Exactly the lines from the beginning of the material to the line with "[130,221,261,238] The nightly" are to be repeated, both ends included.

* **INPUT DATA**
┌────────

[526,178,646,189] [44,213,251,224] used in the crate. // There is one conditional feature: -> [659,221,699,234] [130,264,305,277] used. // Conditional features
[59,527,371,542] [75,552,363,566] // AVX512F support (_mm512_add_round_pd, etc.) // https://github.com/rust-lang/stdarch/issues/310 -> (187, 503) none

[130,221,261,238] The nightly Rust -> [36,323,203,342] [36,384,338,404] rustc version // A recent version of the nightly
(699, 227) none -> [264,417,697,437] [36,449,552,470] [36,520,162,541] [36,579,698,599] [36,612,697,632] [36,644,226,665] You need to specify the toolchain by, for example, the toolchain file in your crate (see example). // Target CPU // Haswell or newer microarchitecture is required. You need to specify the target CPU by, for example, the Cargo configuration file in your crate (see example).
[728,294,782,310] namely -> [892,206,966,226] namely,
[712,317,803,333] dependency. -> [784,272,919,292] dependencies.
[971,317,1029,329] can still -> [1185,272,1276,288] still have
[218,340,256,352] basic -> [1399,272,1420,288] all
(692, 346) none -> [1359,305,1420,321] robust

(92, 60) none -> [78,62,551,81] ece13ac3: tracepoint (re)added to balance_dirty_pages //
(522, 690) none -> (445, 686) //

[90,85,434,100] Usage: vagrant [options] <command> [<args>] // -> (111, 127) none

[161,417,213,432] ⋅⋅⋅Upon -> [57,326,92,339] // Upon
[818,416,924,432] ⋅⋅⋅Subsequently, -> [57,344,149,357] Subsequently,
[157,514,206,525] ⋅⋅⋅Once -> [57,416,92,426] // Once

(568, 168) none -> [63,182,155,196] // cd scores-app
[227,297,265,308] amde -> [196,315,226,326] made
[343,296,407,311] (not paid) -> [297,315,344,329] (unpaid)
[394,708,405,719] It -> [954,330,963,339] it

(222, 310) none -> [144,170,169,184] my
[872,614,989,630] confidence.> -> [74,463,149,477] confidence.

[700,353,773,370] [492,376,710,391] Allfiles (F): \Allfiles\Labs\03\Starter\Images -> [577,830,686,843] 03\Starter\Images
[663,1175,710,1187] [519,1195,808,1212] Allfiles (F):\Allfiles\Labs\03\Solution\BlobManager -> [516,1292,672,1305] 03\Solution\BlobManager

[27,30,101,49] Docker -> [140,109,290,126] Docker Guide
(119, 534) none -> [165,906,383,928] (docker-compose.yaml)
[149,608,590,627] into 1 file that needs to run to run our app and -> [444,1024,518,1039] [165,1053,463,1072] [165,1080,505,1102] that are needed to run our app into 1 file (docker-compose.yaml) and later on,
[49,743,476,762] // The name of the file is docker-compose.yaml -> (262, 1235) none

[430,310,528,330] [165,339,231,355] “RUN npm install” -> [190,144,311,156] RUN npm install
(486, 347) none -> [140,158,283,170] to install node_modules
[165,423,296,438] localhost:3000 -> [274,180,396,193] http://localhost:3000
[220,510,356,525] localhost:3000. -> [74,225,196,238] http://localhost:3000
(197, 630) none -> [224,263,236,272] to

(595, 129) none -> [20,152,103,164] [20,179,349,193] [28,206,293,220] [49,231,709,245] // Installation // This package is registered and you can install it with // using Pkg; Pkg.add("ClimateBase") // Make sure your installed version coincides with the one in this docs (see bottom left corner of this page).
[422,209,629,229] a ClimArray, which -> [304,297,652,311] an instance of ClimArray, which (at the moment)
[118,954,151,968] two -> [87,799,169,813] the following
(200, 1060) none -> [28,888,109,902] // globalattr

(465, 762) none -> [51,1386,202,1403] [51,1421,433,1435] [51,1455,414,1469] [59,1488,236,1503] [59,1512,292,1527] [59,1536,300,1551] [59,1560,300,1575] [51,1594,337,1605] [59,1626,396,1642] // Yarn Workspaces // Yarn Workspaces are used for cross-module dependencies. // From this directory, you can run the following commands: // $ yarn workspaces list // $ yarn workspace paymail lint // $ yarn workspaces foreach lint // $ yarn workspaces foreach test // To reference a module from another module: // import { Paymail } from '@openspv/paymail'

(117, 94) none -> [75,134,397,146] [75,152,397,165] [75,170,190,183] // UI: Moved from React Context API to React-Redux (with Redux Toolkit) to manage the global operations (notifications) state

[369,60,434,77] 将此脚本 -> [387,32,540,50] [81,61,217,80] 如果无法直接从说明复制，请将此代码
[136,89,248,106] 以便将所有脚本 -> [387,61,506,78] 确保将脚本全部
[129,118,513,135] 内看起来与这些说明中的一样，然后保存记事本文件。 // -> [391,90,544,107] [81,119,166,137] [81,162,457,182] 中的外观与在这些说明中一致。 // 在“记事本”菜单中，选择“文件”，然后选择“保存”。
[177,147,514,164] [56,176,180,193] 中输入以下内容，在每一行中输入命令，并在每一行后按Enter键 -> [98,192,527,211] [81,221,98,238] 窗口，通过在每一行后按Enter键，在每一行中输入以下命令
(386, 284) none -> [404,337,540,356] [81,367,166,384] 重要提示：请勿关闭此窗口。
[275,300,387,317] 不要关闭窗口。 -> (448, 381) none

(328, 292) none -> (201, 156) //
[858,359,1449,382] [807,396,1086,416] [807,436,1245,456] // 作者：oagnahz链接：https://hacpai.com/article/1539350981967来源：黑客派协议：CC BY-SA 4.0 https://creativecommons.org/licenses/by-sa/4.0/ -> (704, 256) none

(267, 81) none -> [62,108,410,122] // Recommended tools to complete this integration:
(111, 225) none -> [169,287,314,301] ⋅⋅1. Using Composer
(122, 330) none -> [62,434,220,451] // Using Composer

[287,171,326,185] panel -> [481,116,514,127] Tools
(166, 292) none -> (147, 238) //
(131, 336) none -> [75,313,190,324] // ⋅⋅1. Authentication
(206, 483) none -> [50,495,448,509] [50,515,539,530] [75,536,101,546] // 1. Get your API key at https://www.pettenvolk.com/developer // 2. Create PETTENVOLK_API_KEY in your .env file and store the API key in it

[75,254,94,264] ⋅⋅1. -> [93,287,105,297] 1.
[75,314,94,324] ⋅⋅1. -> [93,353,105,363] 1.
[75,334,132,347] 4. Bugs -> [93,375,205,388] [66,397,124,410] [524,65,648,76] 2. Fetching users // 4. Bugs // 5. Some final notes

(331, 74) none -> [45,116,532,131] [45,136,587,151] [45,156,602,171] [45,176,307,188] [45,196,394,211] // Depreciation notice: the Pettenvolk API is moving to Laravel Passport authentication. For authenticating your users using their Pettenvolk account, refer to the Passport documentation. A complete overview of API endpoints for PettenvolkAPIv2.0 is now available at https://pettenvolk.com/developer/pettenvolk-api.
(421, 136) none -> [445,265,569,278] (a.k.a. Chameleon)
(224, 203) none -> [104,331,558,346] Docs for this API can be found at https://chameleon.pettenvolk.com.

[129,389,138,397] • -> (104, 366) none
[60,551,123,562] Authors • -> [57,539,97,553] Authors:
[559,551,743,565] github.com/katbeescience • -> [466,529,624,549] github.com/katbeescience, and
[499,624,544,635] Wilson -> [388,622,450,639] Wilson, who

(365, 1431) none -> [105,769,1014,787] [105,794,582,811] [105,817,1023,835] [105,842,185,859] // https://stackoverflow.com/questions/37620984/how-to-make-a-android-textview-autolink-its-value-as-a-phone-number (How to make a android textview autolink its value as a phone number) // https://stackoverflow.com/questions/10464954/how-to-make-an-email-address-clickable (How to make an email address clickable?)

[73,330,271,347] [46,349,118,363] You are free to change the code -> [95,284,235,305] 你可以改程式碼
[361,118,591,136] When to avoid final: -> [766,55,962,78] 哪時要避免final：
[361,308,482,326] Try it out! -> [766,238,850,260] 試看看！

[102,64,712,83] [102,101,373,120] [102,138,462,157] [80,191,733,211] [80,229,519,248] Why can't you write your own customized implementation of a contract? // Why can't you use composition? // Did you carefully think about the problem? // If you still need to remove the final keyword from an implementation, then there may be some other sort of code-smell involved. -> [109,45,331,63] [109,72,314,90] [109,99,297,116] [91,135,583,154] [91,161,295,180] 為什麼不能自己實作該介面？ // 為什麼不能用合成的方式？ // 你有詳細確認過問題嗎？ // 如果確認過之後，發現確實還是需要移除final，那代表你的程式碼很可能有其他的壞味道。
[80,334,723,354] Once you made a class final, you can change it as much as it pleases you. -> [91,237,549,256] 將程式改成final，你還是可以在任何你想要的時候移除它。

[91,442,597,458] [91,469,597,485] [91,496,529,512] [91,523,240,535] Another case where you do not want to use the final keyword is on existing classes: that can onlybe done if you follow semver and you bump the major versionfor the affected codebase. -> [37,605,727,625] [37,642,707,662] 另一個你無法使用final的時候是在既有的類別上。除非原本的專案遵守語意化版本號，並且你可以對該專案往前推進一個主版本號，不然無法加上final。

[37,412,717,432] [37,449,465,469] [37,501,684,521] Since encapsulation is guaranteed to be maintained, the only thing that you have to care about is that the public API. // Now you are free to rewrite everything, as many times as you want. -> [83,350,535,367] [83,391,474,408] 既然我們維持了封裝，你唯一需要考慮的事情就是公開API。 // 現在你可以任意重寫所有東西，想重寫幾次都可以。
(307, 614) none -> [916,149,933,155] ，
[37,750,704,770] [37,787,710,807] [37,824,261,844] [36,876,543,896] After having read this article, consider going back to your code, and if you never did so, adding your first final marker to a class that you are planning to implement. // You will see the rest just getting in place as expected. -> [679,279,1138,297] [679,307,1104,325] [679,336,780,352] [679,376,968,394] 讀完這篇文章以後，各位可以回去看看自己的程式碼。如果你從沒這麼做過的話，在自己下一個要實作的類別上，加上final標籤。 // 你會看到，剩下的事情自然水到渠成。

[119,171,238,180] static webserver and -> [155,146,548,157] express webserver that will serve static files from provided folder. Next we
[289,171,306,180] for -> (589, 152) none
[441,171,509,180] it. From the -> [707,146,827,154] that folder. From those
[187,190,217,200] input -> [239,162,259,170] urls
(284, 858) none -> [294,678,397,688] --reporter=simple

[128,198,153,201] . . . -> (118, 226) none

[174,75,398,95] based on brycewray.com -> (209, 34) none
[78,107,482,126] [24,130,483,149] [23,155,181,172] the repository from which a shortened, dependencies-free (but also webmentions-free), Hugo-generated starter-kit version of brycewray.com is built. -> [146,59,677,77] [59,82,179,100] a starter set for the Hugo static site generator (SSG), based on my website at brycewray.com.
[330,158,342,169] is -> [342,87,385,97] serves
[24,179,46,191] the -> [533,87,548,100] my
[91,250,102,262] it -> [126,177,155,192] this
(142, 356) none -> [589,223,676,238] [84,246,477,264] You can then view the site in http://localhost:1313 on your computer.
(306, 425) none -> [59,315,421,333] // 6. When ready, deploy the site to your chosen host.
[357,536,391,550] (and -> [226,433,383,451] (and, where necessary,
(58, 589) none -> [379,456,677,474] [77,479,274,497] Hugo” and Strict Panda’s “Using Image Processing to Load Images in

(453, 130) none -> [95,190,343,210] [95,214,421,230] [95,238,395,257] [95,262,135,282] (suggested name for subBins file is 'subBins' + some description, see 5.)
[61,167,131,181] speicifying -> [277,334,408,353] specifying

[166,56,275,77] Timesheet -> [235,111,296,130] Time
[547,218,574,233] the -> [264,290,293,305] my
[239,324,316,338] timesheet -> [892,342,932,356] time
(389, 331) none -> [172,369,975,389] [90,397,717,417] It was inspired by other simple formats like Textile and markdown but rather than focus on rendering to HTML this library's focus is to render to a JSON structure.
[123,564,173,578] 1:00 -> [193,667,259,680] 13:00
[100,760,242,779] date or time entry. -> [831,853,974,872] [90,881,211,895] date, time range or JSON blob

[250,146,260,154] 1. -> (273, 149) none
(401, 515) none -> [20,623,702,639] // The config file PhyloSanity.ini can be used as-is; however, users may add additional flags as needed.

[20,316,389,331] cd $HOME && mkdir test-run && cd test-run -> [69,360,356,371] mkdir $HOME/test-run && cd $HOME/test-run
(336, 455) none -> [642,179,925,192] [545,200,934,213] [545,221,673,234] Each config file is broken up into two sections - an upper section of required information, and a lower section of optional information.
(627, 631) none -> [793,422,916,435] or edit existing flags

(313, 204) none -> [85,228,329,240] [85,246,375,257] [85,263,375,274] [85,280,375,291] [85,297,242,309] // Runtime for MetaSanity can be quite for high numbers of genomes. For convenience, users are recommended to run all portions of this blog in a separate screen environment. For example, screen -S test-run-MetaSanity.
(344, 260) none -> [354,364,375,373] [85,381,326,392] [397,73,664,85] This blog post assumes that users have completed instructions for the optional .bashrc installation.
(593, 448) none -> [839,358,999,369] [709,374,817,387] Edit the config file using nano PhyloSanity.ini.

└────────

* **TASK OUTPUT**
[526,178,646,189] [44,213,251,224] used in the crate. // There is one conditional feature: -> [659,221,699,234] [130,264,305,277] used. // Conditional features
[59,527,371,542] [75,552,363,566] // AVX512F support (_mm512_add_round_pd, etc.) // https://github.com/rust-lang/stdarch/issues/310 -> (187, 503) none

[130,221,261,238] The nightly Rust -> [36,323,203,342] [36,384,338,404] rustc version // A recent version of the nightly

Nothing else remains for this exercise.